« Je n’avais jamais tenu une raquette de ma vie. Aujourd’hui, je suis addict. »
Elle vient du monde de la communication et de l’événementiel, où elle a appris à créer des émotions collectives. Mais à un moment, Mariam Lahlou a voulu construire quelque chose qui lui ressemble vraiment. C’est ainsi qu’est né Padel Days — pas comme une idée business, mais comme une envie simple : rassembler des femmes autour d’un sport, créer des liens, et ouvrir des portes à celles qui n’osaient pas encore les franchir.
Pourquoi le padel crée-t-il autant d’addiction comparé aux autres sports ?
Le padel a quelque chose de très immédiat. On n’a pas besoin d’être une grande sportive pour prendre du plaisir rapidement. Dès les premiers échanges, on peut rire, jouer, exister sur le terrain. Je parle en connaissance de cause : je n’avais jamais tenu une raquette de ma vie avant de me lancer. Aujourd’hui, je suis addict. Mais ce qui rend le padel presque addictif, ce n’est pas seulement le jeu — c’est l’ambiance. On partage un moment avec trois autres personnes, on vit des émotions ensemble. Les gens ne viennent pas seulement pour jouer. Ils viennent pour se sentir bien.
Le padel reste-t-il un sport élitiste au Maroc, ou devient-il vraiment populaire ?
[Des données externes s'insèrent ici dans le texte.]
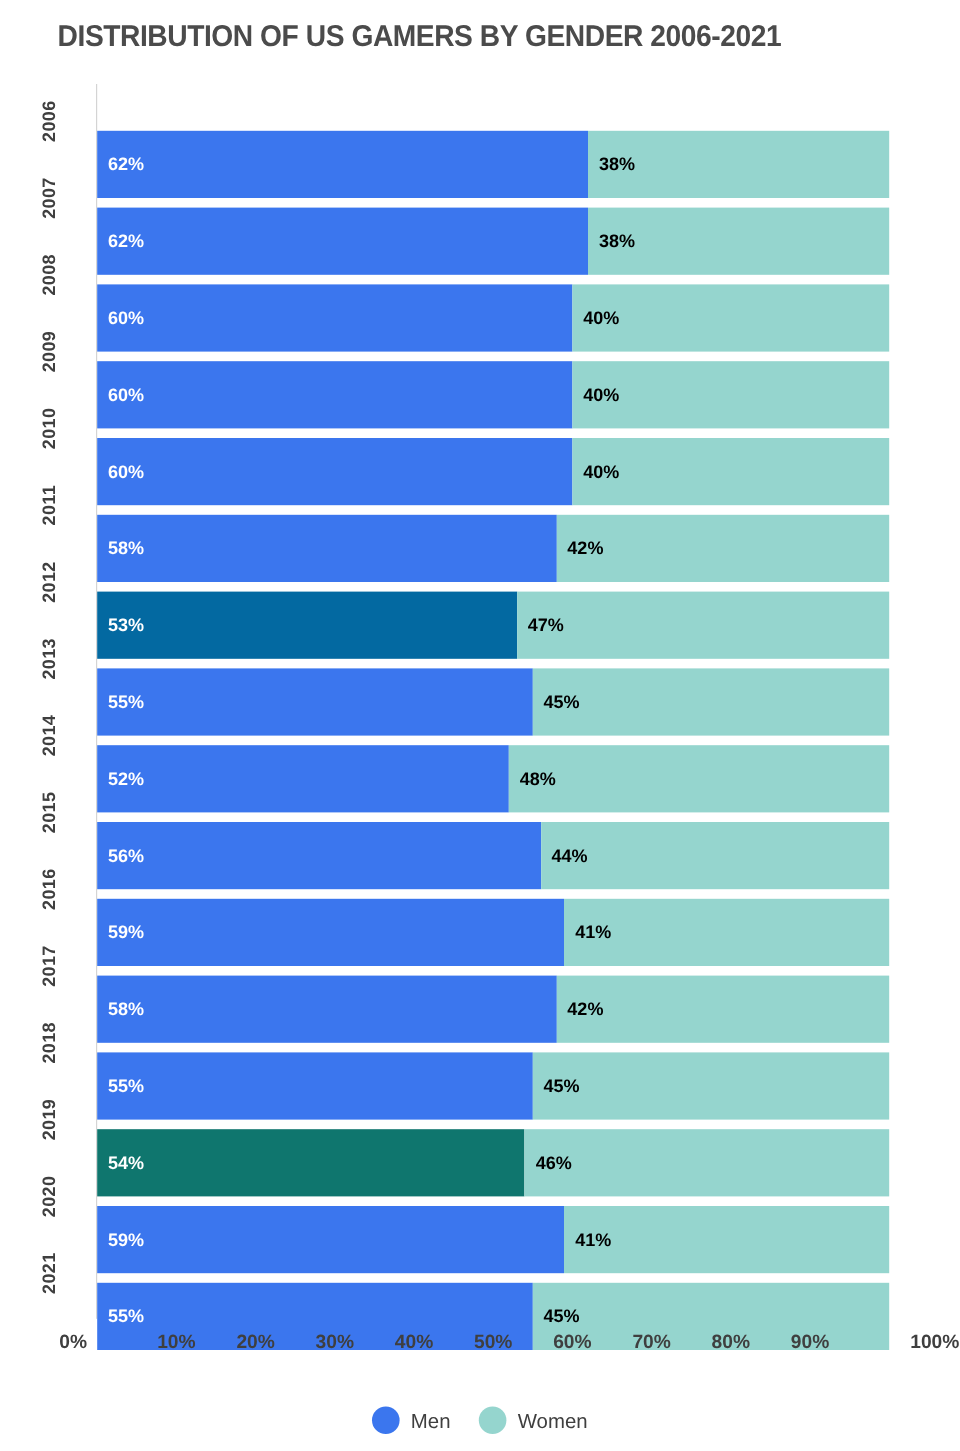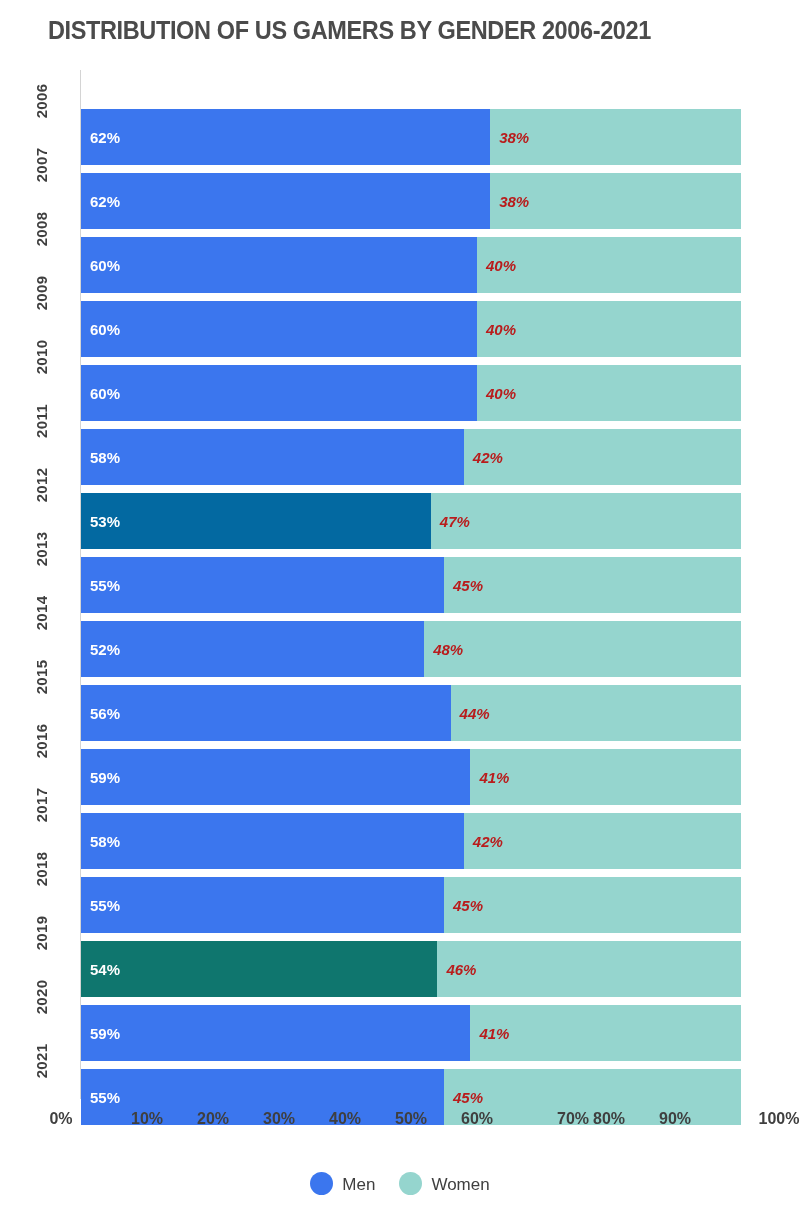--- a/index.html
+++ b/index.html
@@ -79,23 +79,22 @@
     white-space: nowrap;
     font-family: "Liberation Sans", sans-serif;
   }
 
   .seg-men .seg-label {
     color: #ffffff;
     margin-left: 9px;
   }
 
   .seg-women .seg-label {
-    color: #b91c1c;
+    color: #000000;
     margin-left: 9px;
-    font-style: italic;
   }
 
   
   .year-label {
     position: absolute;
     width: 56px;
     height: 24px;
     left: -68px;
     display: flex;
     align-items: center;
@@ -316,21 +315,21 @@
     </div>
 
   <div class="x-axis" id="x-axis">
       <div class="x-tick" style="left: 61px;">0%</div>
       <div class="x-tick" style="left: 147px;">10%</div>
       <div class="x-tick" style="left: 213px; text-align: center;">20%</div>
       <div class="x-tick" style="left: 279px;">30%</div>
       <div class="x-tick" style="left: 345px;">40%</div>
       <div class="x-tick" style="left: 411px;">50%</div>
       <div class="x-tick" style="left: 477px;">60%</div>
-      <div class="x-tick" style="left: 573px;">70%</div>
+      <div class="x-tick" style="left: 543px;">70%</div>
       <div class="x-tick" style="left: 609px;">80%</div>
       <div class="x-tick" style="left: 675px;">90%</div>
       <div class="x-tick" style="left: 779px;">100%</div>
     </div>
 
   <div class="legend" id="legend">
       <div class="legend-item">
         <span class="legend-dot" style="background: rgb(59, 118, 238);"></span>
         <span class="legend-text">Men</span>
       </div>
On est clairement dans une phase de transformation. Le padel devient plus accessible, plus ouvert. On voit arriver des profils très différents : des jeunes, des débutants, des femmes qui n’avaient jamais fait de compétition. Et ce qui est beau, c’est que tout est encore en train de se construire. C’est justement ce qui permet à des projets comme Padel Days d’avoir un rôle à jouer.
Quelles sont les erreurs les plus fréquentes chez les débutantes ?
La première, c’est de vouloir aller trop vite — frapper fort, faire des points spectaculaires. Mais le padel n’est pas un sport de force, c’est un sport d’intelligence et de patience. La deuxième, c’est de ne pas écouter son partenaire. Au padel, on n’est jamais seul. Et puis il y a une erreur plus invisible : ne pas accepter d’être débutante. Les personnes qui progressent le mieux sont celles qui commencent humblement, sans pression — et qui prennent des cours dès le départ.
Pourquoi certaines progressent vite là où d’autres stagnent ?
Tout commence par l’état d’esprit. Celles qui progressent vite n’ont pas peur de perdre. Elles observent, répètent, transforment chaque match en apprentissage. À l’inverse, celles qui stagnent restent dans une forme de confort ou de comparaison permanente. Mais au fond, ce qui fait vraiment la différence, c’est une chose très simple : le plaisir. Quand on aime vraiment, on revient naturellement sur le terrain.
Et c’est la régularité qui fait tout.